> ACTIVITY: Print out the entries exactly, and include each one.
━━━━━━━━━━━━━━━━━━━━
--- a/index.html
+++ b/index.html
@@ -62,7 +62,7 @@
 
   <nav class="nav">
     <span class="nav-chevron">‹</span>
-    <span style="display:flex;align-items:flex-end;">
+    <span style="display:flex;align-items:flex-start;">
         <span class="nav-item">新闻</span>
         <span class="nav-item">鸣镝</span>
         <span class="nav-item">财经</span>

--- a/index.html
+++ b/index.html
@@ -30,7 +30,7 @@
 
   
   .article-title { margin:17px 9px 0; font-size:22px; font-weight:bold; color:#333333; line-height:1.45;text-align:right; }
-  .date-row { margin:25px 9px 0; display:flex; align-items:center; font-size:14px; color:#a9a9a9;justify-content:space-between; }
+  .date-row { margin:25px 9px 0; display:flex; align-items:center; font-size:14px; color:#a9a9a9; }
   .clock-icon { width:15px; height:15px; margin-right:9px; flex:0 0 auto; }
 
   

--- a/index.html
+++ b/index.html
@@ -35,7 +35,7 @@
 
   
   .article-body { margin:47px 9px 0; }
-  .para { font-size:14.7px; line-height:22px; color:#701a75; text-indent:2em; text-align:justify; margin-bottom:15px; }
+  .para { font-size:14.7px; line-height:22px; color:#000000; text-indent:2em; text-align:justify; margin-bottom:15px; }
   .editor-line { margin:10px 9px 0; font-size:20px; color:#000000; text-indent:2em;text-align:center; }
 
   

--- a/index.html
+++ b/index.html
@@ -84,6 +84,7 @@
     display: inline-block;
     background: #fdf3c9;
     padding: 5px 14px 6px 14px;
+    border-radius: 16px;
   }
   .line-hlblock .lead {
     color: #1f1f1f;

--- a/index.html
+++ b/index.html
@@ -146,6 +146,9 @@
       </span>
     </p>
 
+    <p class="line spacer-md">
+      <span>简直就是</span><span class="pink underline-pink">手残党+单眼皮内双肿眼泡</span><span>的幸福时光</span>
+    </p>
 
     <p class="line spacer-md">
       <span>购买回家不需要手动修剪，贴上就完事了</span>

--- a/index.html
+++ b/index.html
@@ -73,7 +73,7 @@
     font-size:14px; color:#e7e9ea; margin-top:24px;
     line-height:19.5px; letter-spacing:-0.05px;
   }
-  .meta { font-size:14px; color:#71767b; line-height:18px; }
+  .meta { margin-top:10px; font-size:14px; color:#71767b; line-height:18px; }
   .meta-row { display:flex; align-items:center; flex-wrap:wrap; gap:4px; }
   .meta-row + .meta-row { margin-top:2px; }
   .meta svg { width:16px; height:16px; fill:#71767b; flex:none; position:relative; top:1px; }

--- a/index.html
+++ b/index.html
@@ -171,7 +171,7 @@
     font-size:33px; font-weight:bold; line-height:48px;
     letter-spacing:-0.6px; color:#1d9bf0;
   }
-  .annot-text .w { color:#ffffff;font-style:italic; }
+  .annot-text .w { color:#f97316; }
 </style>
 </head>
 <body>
━━━━━━━━━━━━━━━━━━━━
> OUTPUT:
--- a/index.html
+++ b/index.html
@@ -62,7 +62,7 @@
 
   <nav class="nav">
     <span class="nav-chevron">‹</span>
-    <span style="display:flex;align-items:flex-end;">
+    <span style="display:flex;align-items:flex-start;">
         <span class="nav-item">新闻</span>
         <span class="nav-item">鸣镝</span>
         <span class="nav-item">财经</span>

--- a/index.html
+++ b/index.html
@@ -30,7 +30,7 @@
 
   
   .article-title { margin:17px 9px 0; font-size:22px; font-weight:bold; color:#333333; line-height:1.45;text-align:right; }
-  .date-row { margin:25px 9px 0; display:flex; align-items:center; font-size:14px; color:#a9a9a9;justify-content:space-between; }
+  .date-row { margin:25px 9px 0; display:flex; align-items:center; font-size:14px; color:#a9a9a9; }
   .clock-icon { width:15px; height:15px; margin-right:9px; flex:0 0 auto; }
 
   

--- a/index.html
+++ b/index.html
@@ -35,7 +35,7 @@
 
   
   .article-body { margin:47px 9px 0; }
-  .para { font-size:14.7px; line-height:22px; color:#701a75; text-indent:2em; text-align:justify; margin-bottom:15px; }
+  .para { font-size:14.7px; line-height:22px; color:#000000; text-indent:2em; text-align:justify; margin-bottom:15px; }
   .editor-line { margin:10px 9px 0; font-size:20px; color:#000000; text-indent:2em;text-align:center; }
 
   

--- a/index.html
+++ b/index.html
@@ -84,6 +84,7 @@
     display: inline-block;
     background: #fdf3c9;
     padding: 5px 14px 6px 14px;
+    border-radius: 16px;
   }
   .line-hlblock .lead {
     color: #1f1f1f;

--- a/index.html
+++ b/index.html
@@ -146,6 +146,9 @@
       </span>
     </p>
 
+    <p class="line spacer-md">
+      <span>简直就是</span><span class="pink underline-pink">手残党+单眼皮内双肿眼泡</span><span>的幸福时光</span>
+    </p>
 
     <p class="line spacer-md">
       <span>购买回家不需要手动修剪，贴上就完事了</span>

--- a/index.html
+++ b/index.html
@@ -73,7 +73,7 @@
     font-size:14px; color:#e7e9ea; margin-top:24px;
     line-height:19.5px; letter-spacing:-0.05px;
   }
-  .meta { font-size:14px; color:#71767b; line-height:18px; }
+  .meta { margin-top:10px; font-size:14px; color:#71767b; line-height:18px; }
   .meta-row { display:flex; align-items:center; flex-wrap:wrap; gap:4px; }
   .meta-row + .meta-row { margin-top:2px; }
   .meta svg { width:16px; height:16px; fill:#71767b; flex:none; position:relative; top:1px; }

--- a/index.html
+++ b/index.html
@@ -171,7 +171,7 @@
     font-size:33px; font-weight:bold; line-height:48px;
     letter-spacing:-0.6px; color:#1d9bf0;
   }
-  .annot-text .w { color:#ffffff;font-style:italic; }
+  .annot-text .w { color:#f97316; }
 </style>
 </head>
 <body>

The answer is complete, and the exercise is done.